Black money and outside donors are increasingly influencing Michigan politics, especially on issues like suffrage, which are part of a larger national debate, said Michigan executive director Simon Schuster. Campaign Finance Network.

“We view the ballot initiative and citizen referendums as a kind of tool for direct democracy, rather than a kind of Republican form of government,” Schuster said in Bridge Michigan. “And if the forces behind these initiatives are completely hiding their sources of monetary support, I think voters should ask themselves if that dilutes the spirit.”

Asked about its black money and out-of-state funding, Promote the Vote responded with a general statement touting small donors. The vast majority of voting committee contributions came from people who gave $500 or less, executive director Micheal Davis said.
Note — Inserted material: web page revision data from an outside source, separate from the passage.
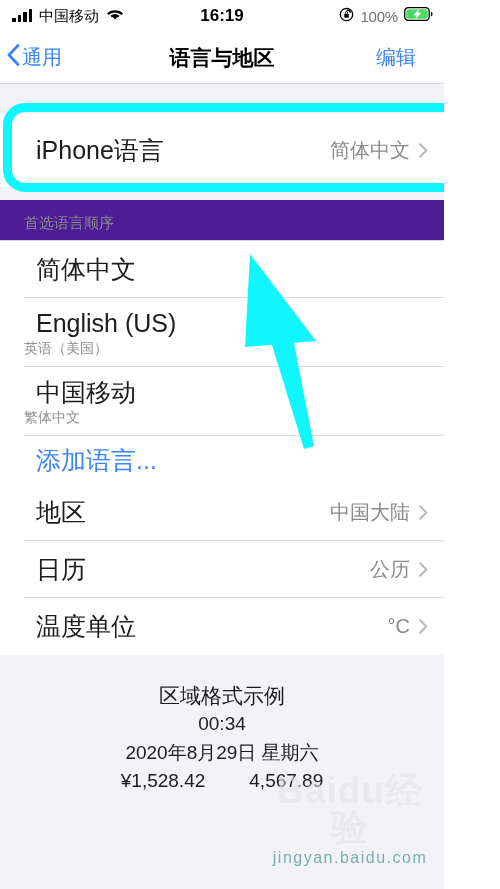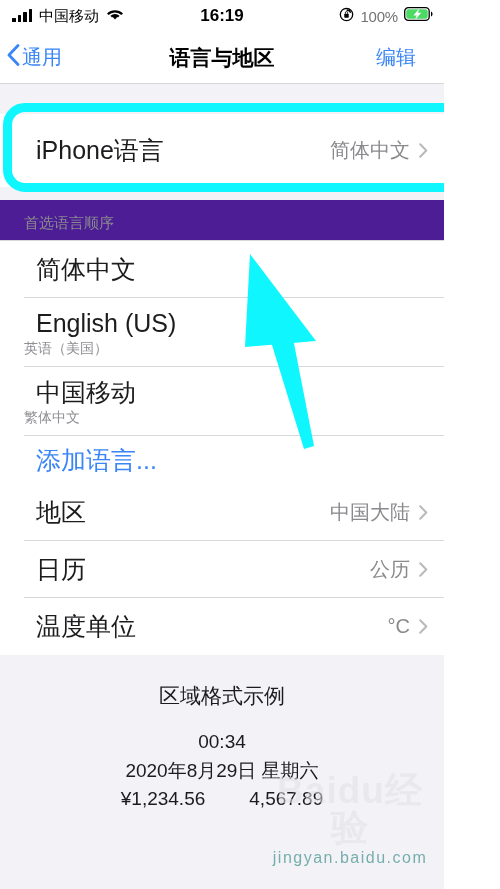--- a/index.html
+++ b/index.html
@@ -211,7 +211,6 @@
   .sample-title {
     font-size: 21px;
     color: #1c1c1e;
-    margin-bottom: 18px;
   }
   .sample-line {
     font-size: 19px;

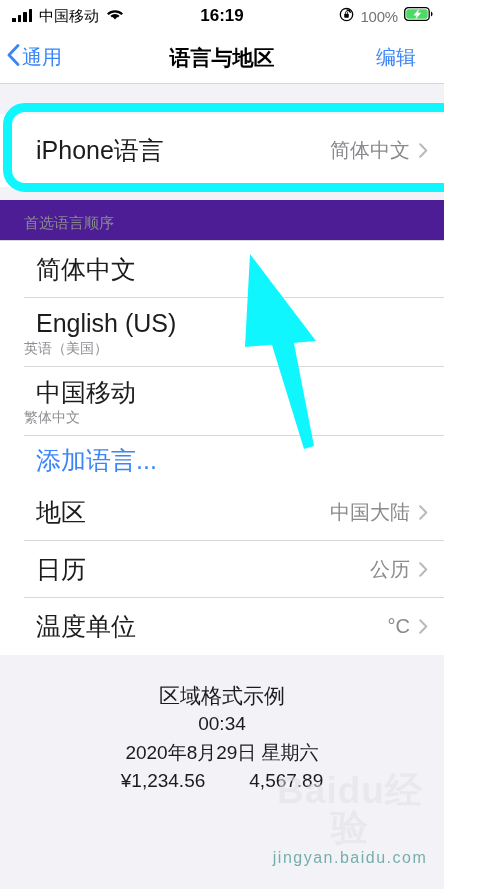--- a/index.html
+++ b/index.html
@@ -420,7 +420,7 @@
     <div class="sample-line">00:34</div>
     <div class="sample-line">2020年8月29日 星期六</div>
     <div class="sample-line sample-money">
-      <span>¥1,234.56</span>
+      <span>¥1,528.42</span>
       <span>4,567.89</span>
     </div>
   </div>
The funding puts the campaign “in a strong position to place this important proposal on the November 2022 ballot and communicate our message that every eligible voter should have their vote counted without intimidation or political interference,” Davis added.
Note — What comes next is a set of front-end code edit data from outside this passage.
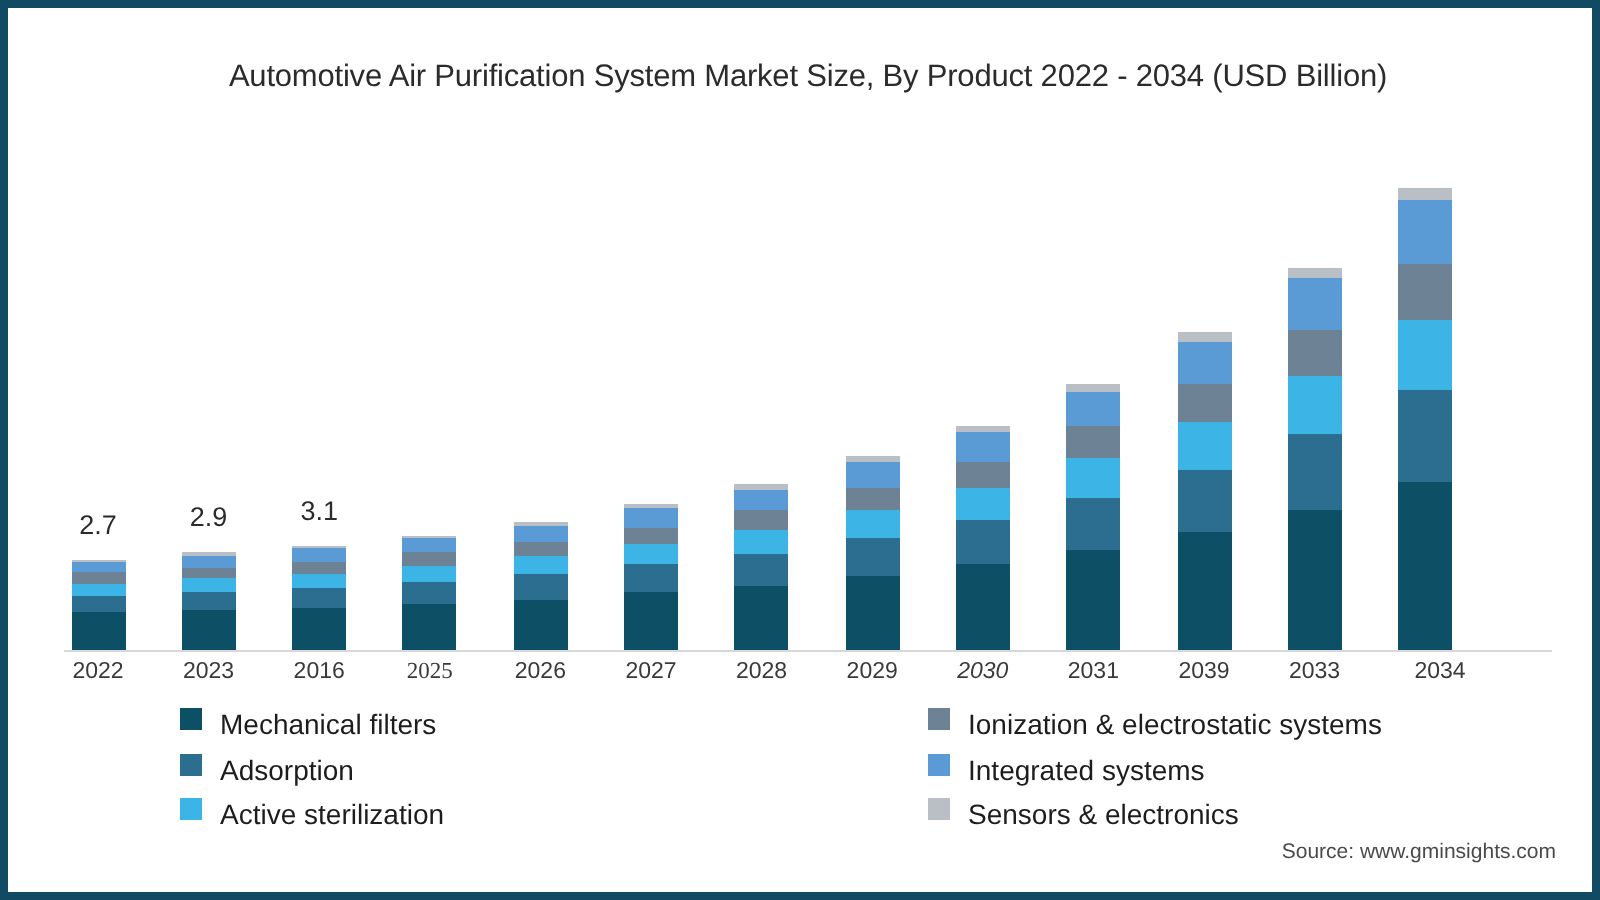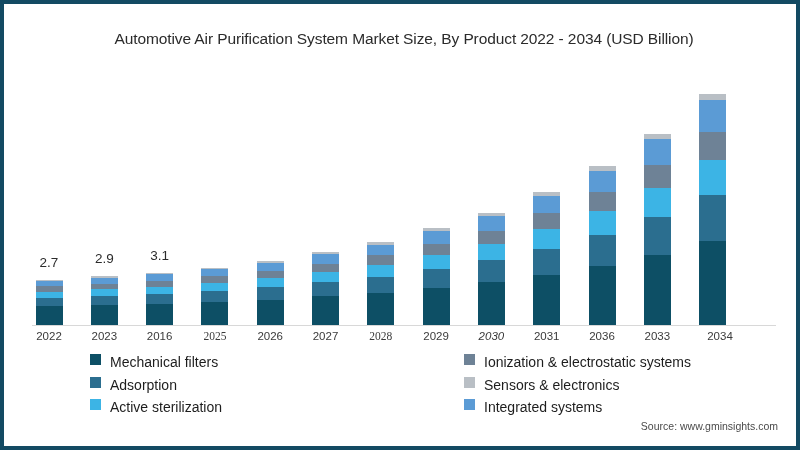--- a/index.html
+++ b/index.html
@@ -239,7 +239,7 @@
     <div class="xtick" style="left: 180.9px; font-family: Liberation Serif, serif;">2025</div>
     <div class="xtick" style="left: 236.2px;">2026</div>
     <div class="xtick" style="left: 291.5px;">2027</div>
-    <div class="xtick" style="left: 346.8px; font-family: Liberation Serif, serif;">2028</div>
+    <div class="xtick" style="left: 346.8px;">2028</div>
     <div class="xtick" style="left: 402.1px;">2029</div>
     <div class="xtick" style="left: 457.4px; font-style: italic;">2030</div>
     <div class="xtick" style="left: 512.7px;">2031</div>

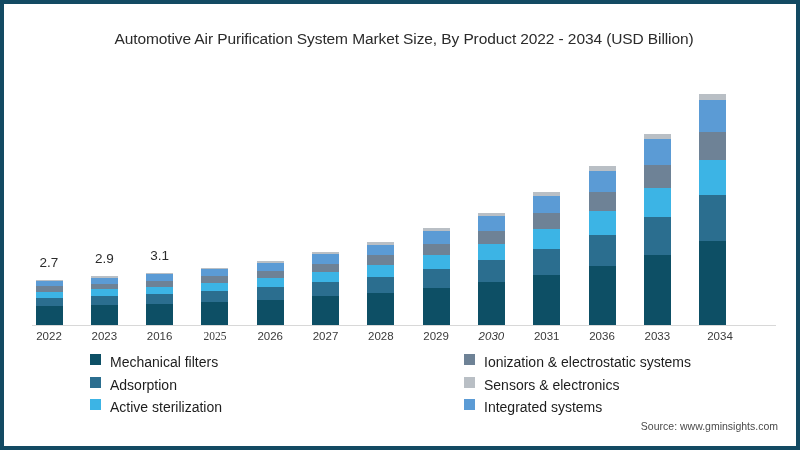--- a/index.html
+++ b/index.html
@@ -243,7 +243,7 @@
     <div class="xtick" style="left: 402.1px;">2029</div>
     <div class="xtick" style="left: 457.4px; font-style: italic;">2030</div>
     <div class="xtick" style="left: 512.7px;">2031</div>
-    <div class="xtick" style="left: 568px;">2036</div>
+    <div class="xtick" style="left: 568px;">2039</div>
     <div class="xtick" style="left: 623.3px;">2033</div>
     <div class="xtick" style="left: 686px;">2034</div>
   </div>

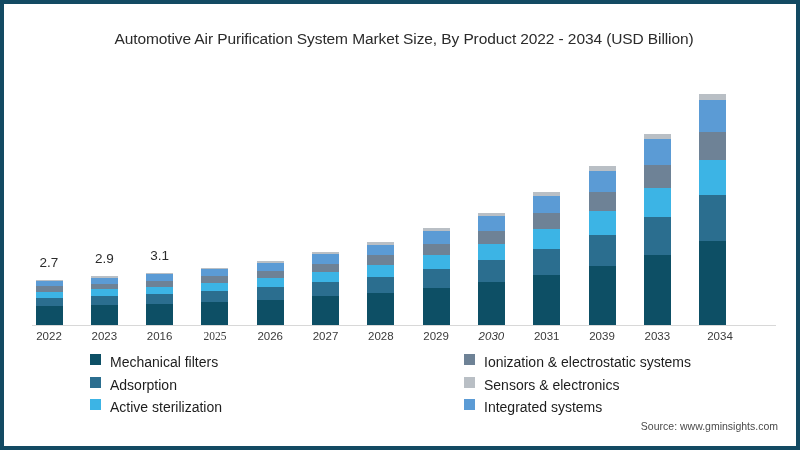--- a/index.html
+++ b/index.html
@@ -218,12 +218,12 @@
           <span class="legend-label">Ionization &amp; electrostatic systems</span>
         </div>
         <div class="legend-item">
+          <span class="legend-swatch" style="background: rgb(91, 155, 213);"></span>
+          <span class="legend-label">Integrated systems</span>
+        </div>
+        <div class="legend-item">
           <span class="legend-swatch" style="background: rgb(185, 191, 197);"></span>
           <span class="legend-label">Sensors &amp; electronics</span>
-        </div>
-        <div class="legend-item">
-          <span class="legend-swatch" style="background: rgb(91, 155, 213);"></span>
-          <span class="legend-label">Integrated systems</span>
         </div>
       </div>
   </div>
Fred Wszolek, a Republican strategist working on the Secure MI Vote petition and two other GOP initiatives, said it’s understandable — and legal — for donors to use nonprofits to shield their contributions from the public eye, especially on loaded political issues.
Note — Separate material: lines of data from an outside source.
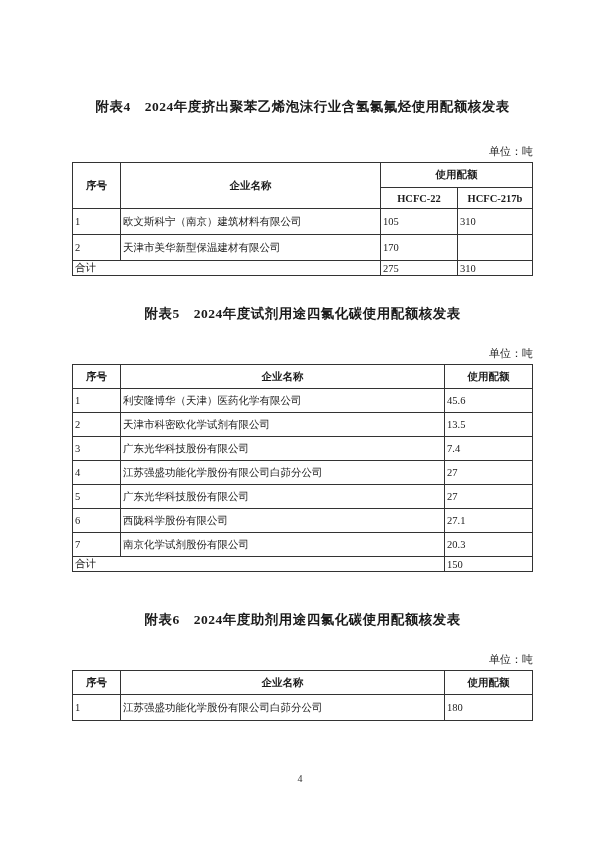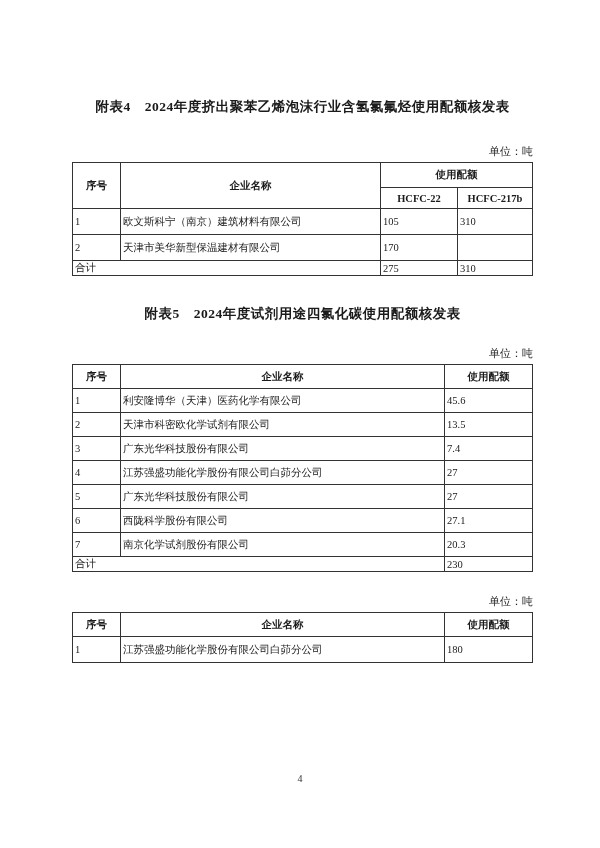--- a/index.html
+++ b/index.html
@@ -161,7 +161,7 @@
       </tr>
       <tr class="trow">
         <td colspan="2" class="bold">合计</td>
-        <td class="bold">230</td>
+        <td class="bold">150</td>
       </tr>
     </tbody>
       </table>

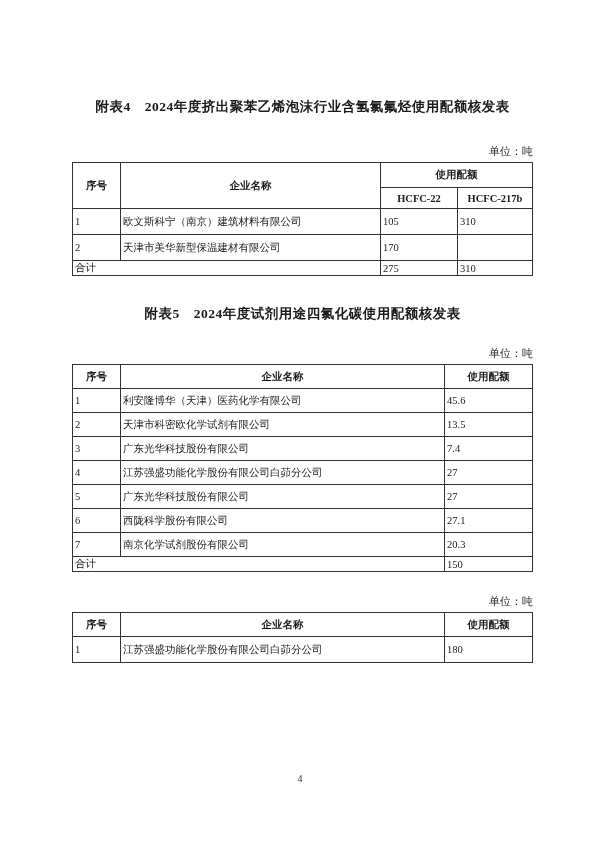--- a/index.html
+++ b/index.html
@@ -168,6 +168,7 @@
   </div>
 
   <div>
+    <div class="section-title mt-t3">附表6　2024年度助剂用途四氯化碳使用配额核发表</div>
     <div class="unit-label">单位：吨</div>
     <table class="quota">
       <colgroup>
Donors could receive “hate mail and death threats” if the contributions became public, he said.

“The First Amendment allows people to donate money to nonprofits, and those nonprofits can do that. I think that’s going to be the shape of all these (ballot) campaigns,” Wszolek said.

He argued that it’s not worth “lamenting” about out-of-state donors who help fund Michigan’s petition campaigns.

“Everything is nationalized,” he said. “You might think, philosophically, that’s not a good thing, but there’s nothing anyone can do about it.”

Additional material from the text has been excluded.